Whenever the word "Wandschrank" shows up in a line of the data, copy that line.
Top of EXTRACTED ENTRIES
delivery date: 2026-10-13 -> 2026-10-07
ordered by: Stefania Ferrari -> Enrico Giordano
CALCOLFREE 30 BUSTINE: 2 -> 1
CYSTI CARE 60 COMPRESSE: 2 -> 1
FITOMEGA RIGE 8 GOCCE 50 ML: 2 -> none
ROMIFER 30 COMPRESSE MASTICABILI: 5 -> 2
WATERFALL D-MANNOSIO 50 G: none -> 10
Bottom of EXTRACTED ENTRIES
Top of EXTRACTED ENTRIES
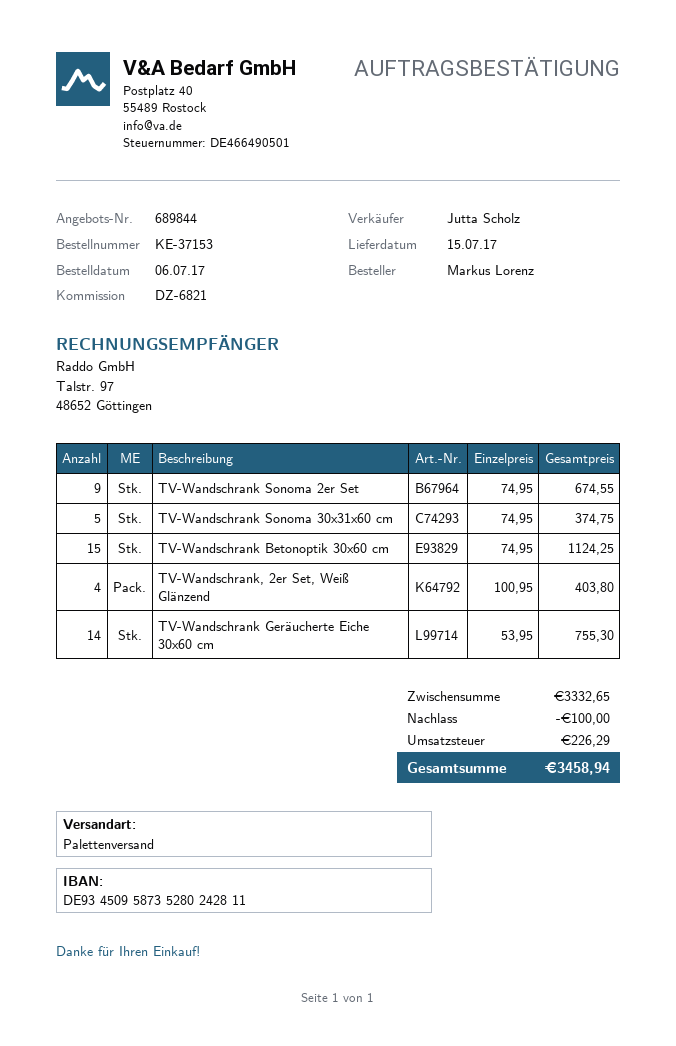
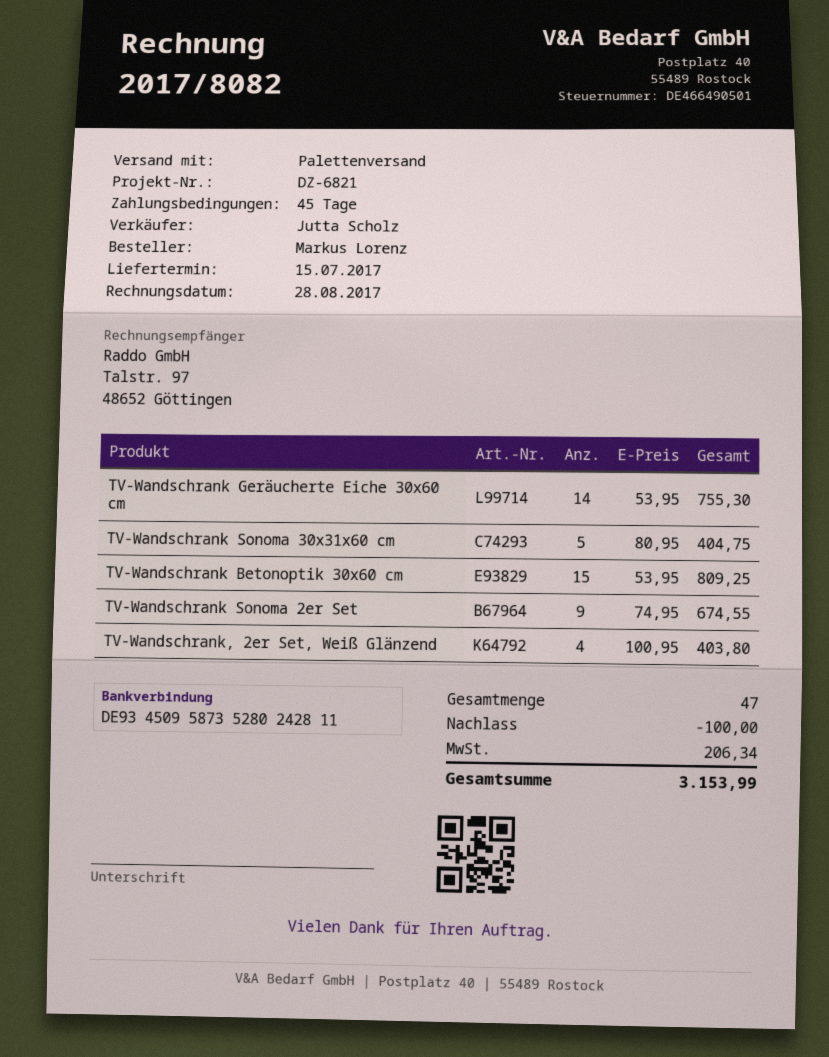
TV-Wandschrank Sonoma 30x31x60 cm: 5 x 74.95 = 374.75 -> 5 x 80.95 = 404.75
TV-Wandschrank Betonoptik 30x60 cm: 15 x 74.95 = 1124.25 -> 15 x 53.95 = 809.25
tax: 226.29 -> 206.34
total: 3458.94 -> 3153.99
Bottom of EXTRACTED ENTRIES
Top of EXTRACTED ENTRIES
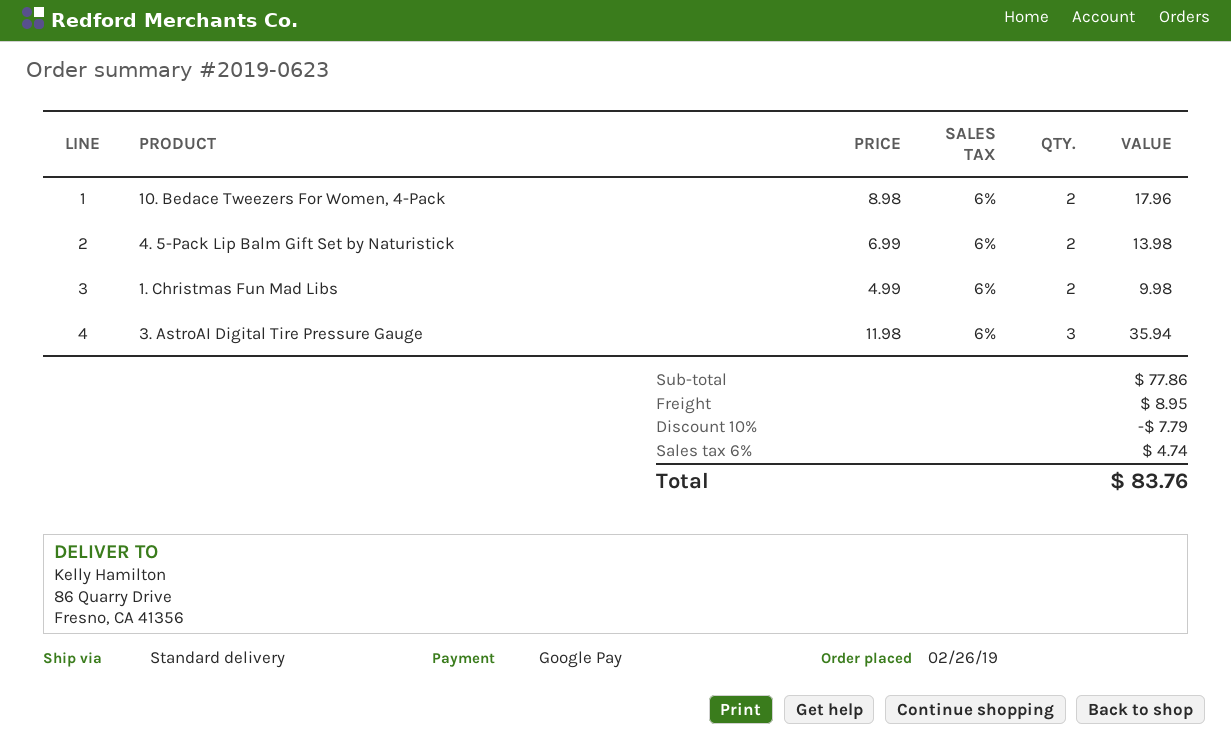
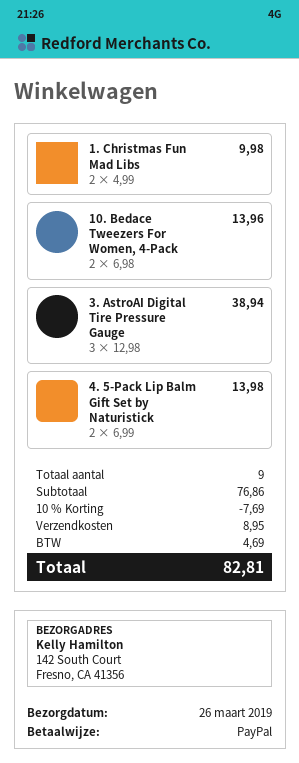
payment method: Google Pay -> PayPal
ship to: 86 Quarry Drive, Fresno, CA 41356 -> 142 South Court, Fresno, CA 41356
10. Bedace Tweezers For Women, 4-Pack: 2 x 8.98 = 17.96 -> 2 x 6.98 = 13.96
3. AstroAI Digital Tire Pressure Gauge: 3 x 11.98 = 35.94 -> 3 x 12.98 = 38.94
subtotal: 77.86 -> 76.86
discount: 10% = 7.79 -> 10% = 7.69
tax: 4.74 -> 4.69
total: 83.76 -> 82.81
Bottom of EXTRACTED ENTRIES
▶ FINISHED TASK:
TV-Wandschrank Sonoma 30x31x60 cm: 5 x 74.95 = 374.75 -> 5 x 80.95 = 404.75
TV-Wandschrank Betonoptik 30x60 cm: 15 x 74.95 = 1124.25 -> 15 x 53.95 = 809.25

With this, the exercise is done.